* What is expected:
Copy out precisely the lines from the start of the data through the line with "(137, 323) none", and keep pictures out of it.

§ §

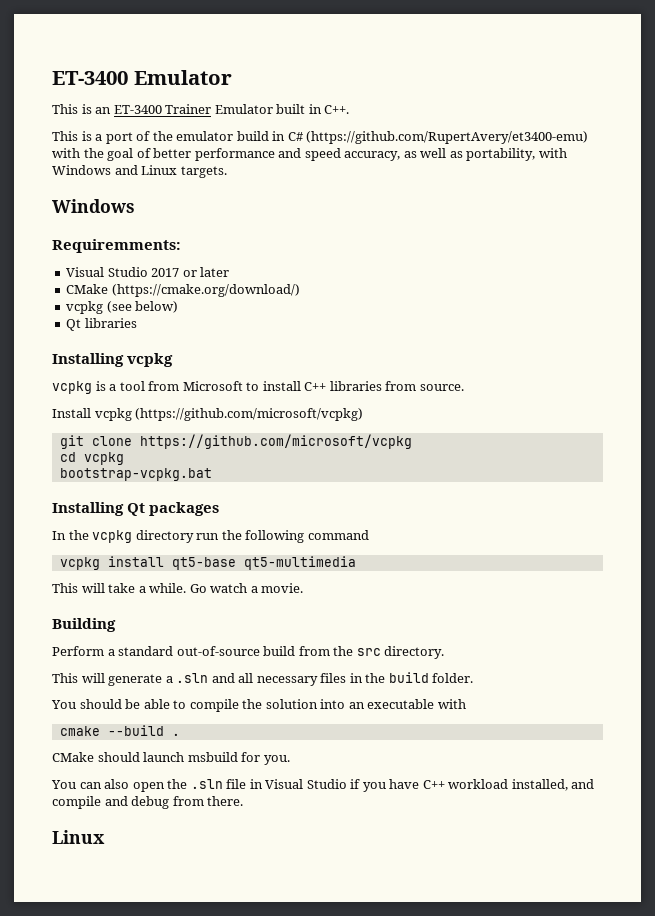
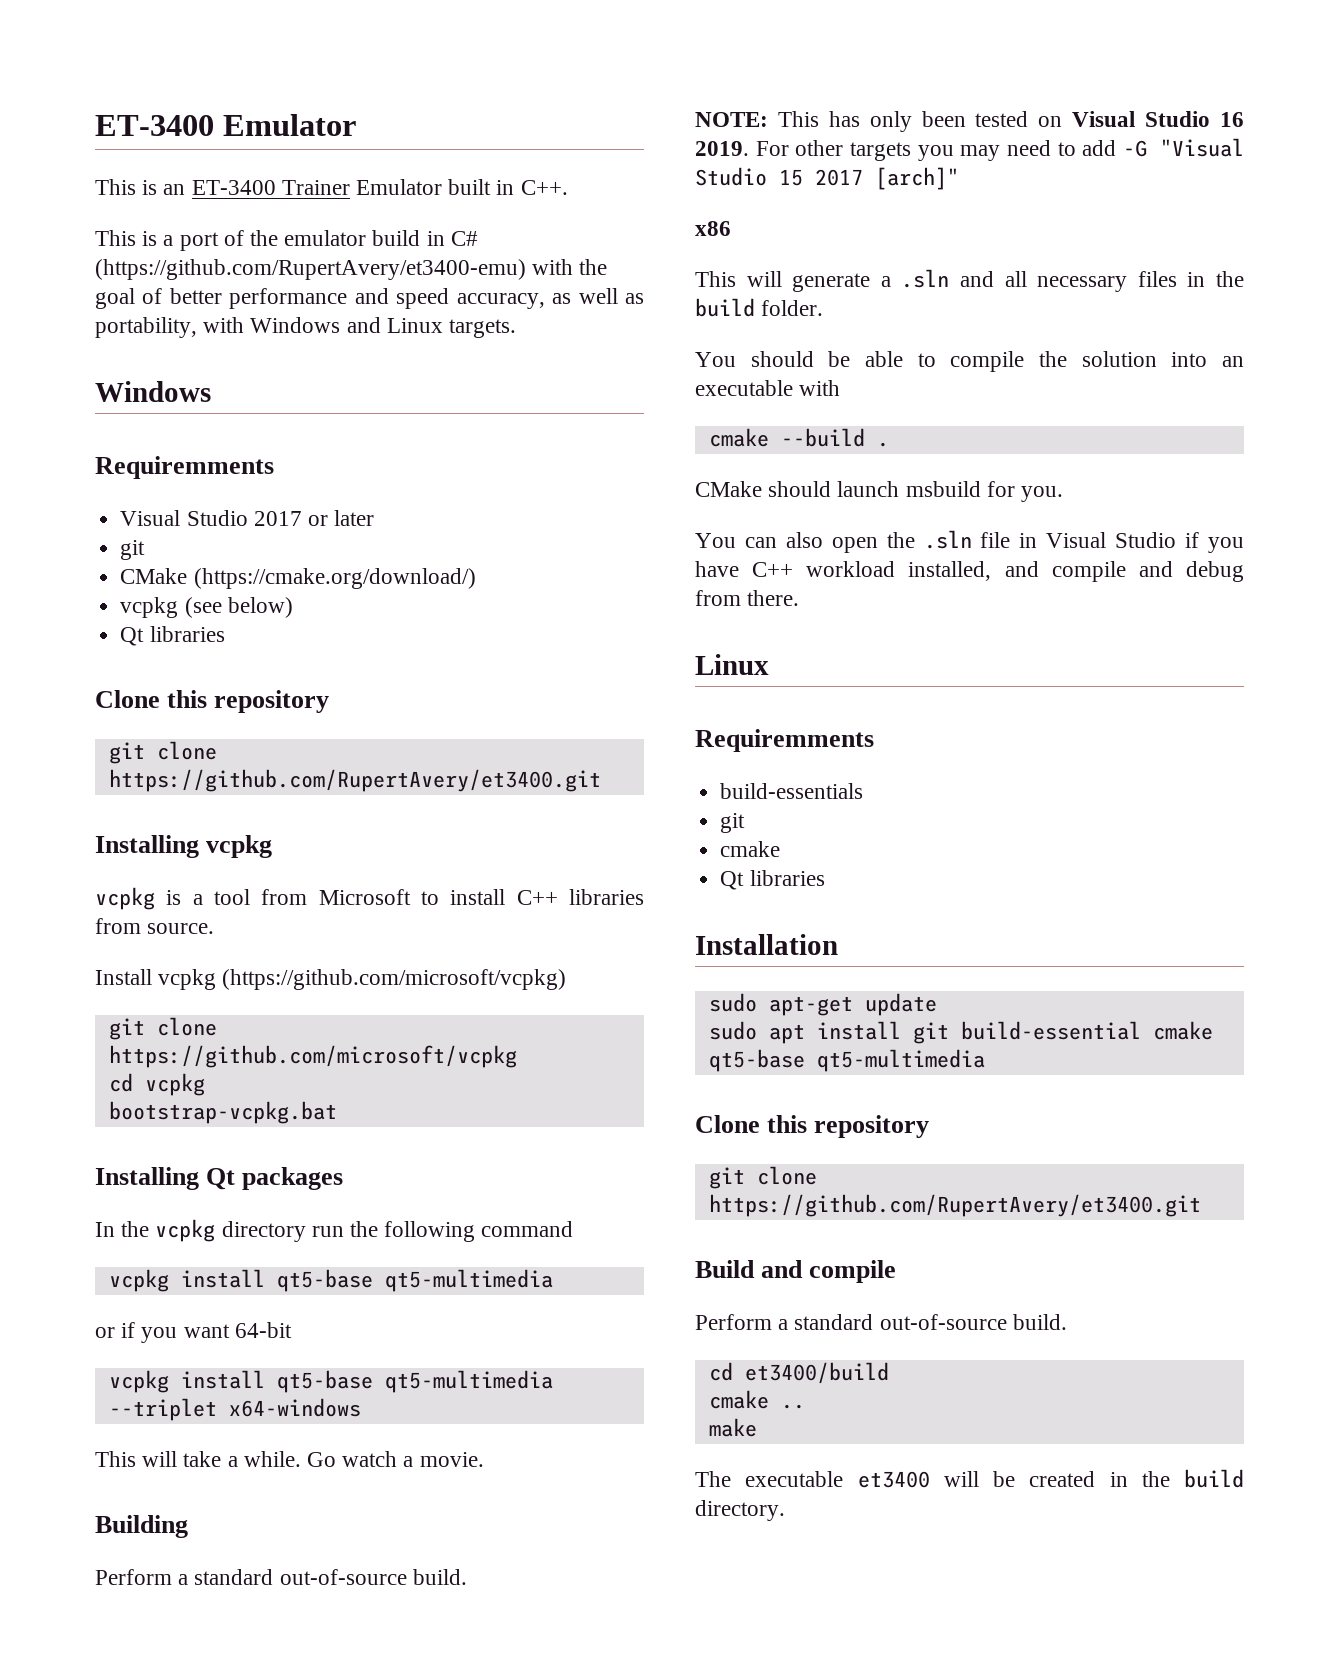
[52,239,181,253] Requiremments: -> [95,456,274,479] Requiremments
(230, 272) none -> [120,540,146,560] // git
(137, 323) none -> [95,690,330,713] [108,741,217,764] [108,769,601,792] // Clone this repository // git clone https://github.com/RupertAvery/et3400.git
(356, 563) none -> [95,1322,292,1343] [108,1370,553,1393] [108,1398,361,1421] // or if you want 64-bit // vcpkg install qt5-base qt5-multimedia --triplet x64-windows
[263,646,445,659] build from the src directory. -> [412,1569,467,1585] [695,111,1244,132] [695,138,1244,161] [695,167,959,190] [695,221,731,236] build. // NOTE: This has only been tested on Visual Studio 16 2019. For other targets you may need to add -G "Visual Studio 15 2017 [arch]" // x86
(105, 837) none -> [695,729,874,752] [720,783,864,799] [720,813,746,833] [720,841,781,857] [720,870,825,890] [695,934,838,955] [708,993,937,1016] [708,1021,1213,1044] [708,1049,985,1072] [695,1115,930,1138] [708,1166,817,1189] [708,1194,1201,1217] [695,1260,897,1283] [695,1314,1067,1330] [708,1362,889,1384] [708,1390,805,1409] [708,1418,757,1437] [695,1469,1244,1488] [695,1500,785,1521] // Requiremments // build-essentials // git // cmake // Qt libraries // Installation // sudo apt-get update // sudo apt install git build-essential cmake qt5-base qt5-multimedia // Clone this repository // git clone https://github.com/RupertAvery/et3400.git // Build and compile // Perform a standard out-of-source build. // cd et3400/build // cmake .. // make // The executable et3400 will be created in the build directory.

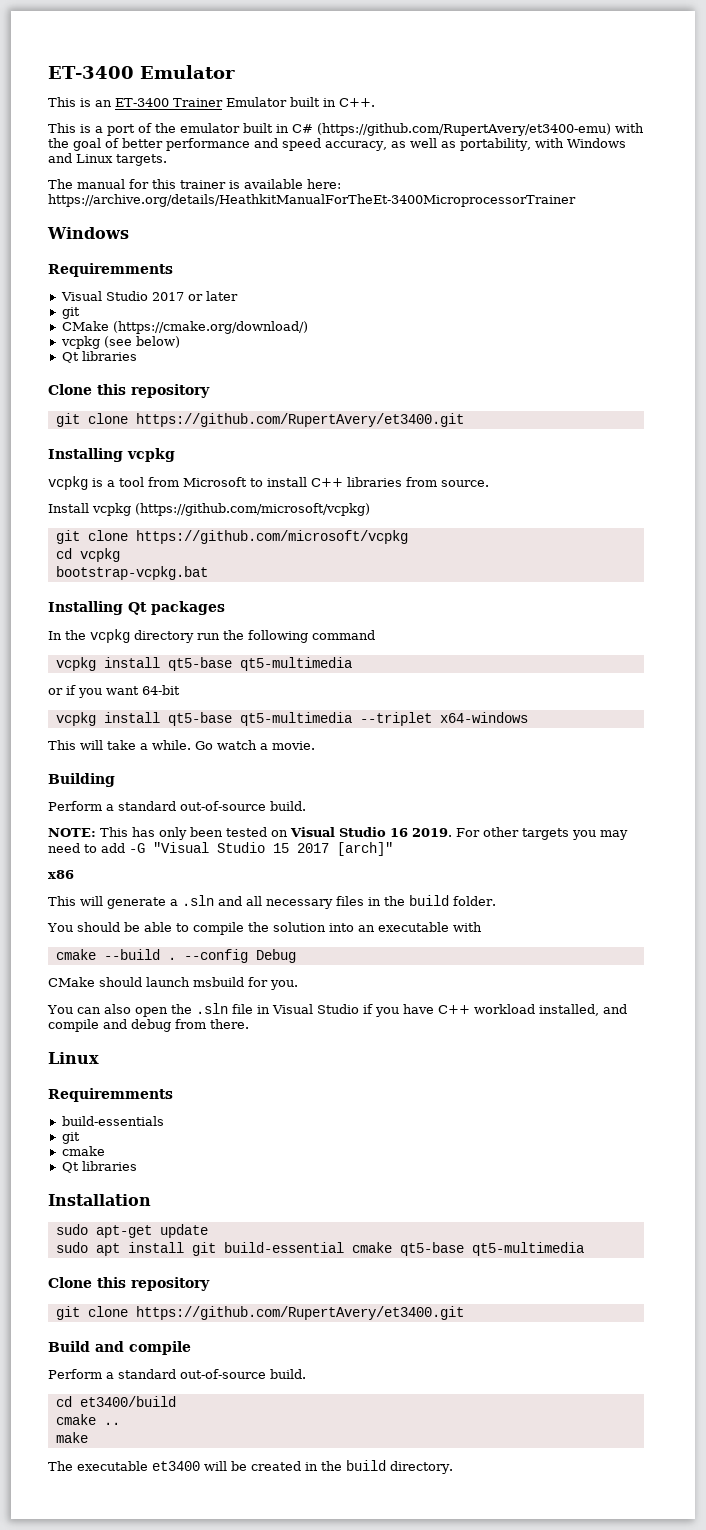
[372,230,421,246] build -> [243,123,273,133] built
(517, 328) none -> [48,179,341,189] [48,194,576,207] // The manual for this trainer is available here: https://archive.org/details/HeathkitManualForTheEt-3400MicroprocessorTrainer
(889, 444) none -> [183,949,296,963] --config Debug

§ §

* Completed task:
[52,239,181,253] Requiremments: -> [95,456,274,479] Requiremments
(230, 272) none -> [120,540,146,560] // git
(137, 323) none -> [95,690,330,713] [108,741,217,764] [108,769,601,792] // Clone this repository // git clone https://github.com/RupertAvery/et3400.git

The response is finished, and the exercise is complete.